D'après Carlisle, on va devoir se donner à fond. Bien. Car après tout, lorsqu'il s'agit de mission comme celle que l'on va devoir passer, je me donne toujours à 100%. Il pourrait même s'agir d'une personne âgée en train de geindre après son chat qui ne voulait pas descendre de son arbre, que je pourrais en faire un coup d'état. Vous voyez ?

-Alors, comme l'a dit précédemment Carlisle, ce matin vous devrez vous mettre en condition. Ainsi, je vais commencer a faire les équipes. Je vais vous appeler. Vous donner le nom de votre agent, et vous partirez avec lui, direction les vestiaires. Donc, commençons.. Mr Thomson… Mr Jédusor… Et Bla Bla Bla.

Mon père avait l'air de s'amuser. Franchement, être directeur, ici… Je ne le comprends pas. Lui qui a toujours aimé être sur le terrain, enfermer les malfrats etc.… C'était assez surprenant. Je revois encore cette étincelle si particulière dans ses yeux, lorsqu'il me racontait tout ses ébats… Et maintenant, le voilà chef. Dirigeant les opérations les plus délicates de son bureau, répondant aux appels des juges, contrôlant le bon fonctionnement de cette entreprise fédéral… Quel ennui. A vrai dire, j'arrive à saisir une part de tout ça… Puisque c'était soit la retraite, ou le bureau du chef… Choix facile à faire quand on y pense.

-Mademoiselle Swan, dit enfin mon père en relevant la tête, tout en me cherchant du regard.

Alors je me suis levé, et me dirigea vers l'avant de la pièce. Tous les regards se tournaient vers moi. Certains devait surement se demander comme les autres guignols de dehors si j'étais bien la fille de Charlie.

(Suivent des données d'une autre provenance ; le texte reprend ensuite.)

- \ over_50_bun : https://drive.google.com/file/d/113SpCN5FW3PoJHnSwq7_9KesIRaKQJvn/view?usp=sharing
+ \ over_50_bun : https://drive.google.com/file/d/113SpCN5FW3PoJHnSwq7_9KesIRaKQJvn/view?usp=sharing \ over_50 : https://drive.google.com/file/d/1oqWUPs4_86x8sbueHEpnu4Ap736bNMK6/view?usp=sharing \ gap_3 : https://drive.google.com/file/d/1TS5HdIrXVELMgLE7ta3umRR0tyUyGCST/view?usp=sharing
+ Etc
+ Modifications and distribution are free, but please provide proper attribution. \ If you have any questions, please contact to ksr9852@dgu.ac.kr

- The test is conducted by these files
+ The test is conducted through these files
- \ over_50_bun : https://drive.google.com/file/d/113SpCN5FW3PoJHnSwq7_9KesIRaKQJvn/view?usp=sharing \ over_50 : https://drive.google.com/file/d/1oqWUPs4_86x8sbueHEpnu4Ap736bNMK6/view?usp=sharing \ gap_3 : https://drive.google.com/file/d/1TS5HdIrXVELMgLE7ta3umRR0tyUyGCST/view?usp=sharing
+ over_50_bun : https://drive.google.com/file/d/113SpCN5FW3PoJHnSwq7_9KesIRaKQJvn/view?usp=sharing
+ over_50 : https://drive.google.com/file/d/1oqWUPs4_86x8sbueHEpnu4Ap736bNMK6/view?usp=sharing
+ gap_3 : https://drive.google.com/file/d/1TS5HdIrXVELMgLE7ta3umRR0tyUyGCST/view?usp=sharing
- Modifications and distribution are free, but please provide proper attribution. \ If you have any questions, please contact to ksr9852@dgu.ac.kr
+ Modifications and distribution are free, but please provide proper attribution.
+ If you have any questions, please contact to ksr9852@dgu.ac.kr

Mon père me vît, me fît un micro sourire, et me montra de la tête mon Agent. Quant a Carlisle, lui me fît un clin d'œil encourageant. Dans le fond je l'apprécie beaucoup. Alice, lui et sa femme était venu manger a la maison un soir. J'ai pu enfin le connaître et mettre un visage sur son nom. Mon père qui l'appréciait énormément, et dont ses éloges étaient de plus en plus… Lassant ? M'avais légèrement énervée. Donc mon père avait eu l'idée de les inviter à la maison. De là, j'avais pu dire a mon père qu'il avait raison. C'est un homme respectable, sans préjugés, et très aimable.. Du moins, dans la vie privée je suppose.

Et alors que je me tournais vers mon Agent, tout en ruminant dans mes souvenirs, j'allais pour le saluer et… Putin. Ce n'est pas vrai. Qu'ais-je fais au bon Dieu pour qu'il s'acharne ainsi sur ma petite personne.

-Et bien Monsieur Cullen, on va essayer de repartir sur de bonne base vous et moi. Sinon, je crains que sa ne va pas trop marcher entre nous. Vous comprenez ? Donc ce regard hautain, s'il vous plaît, et je dis bien s'il vous plaît, enlevez-le. Lui dis-je en arrivant près de lui.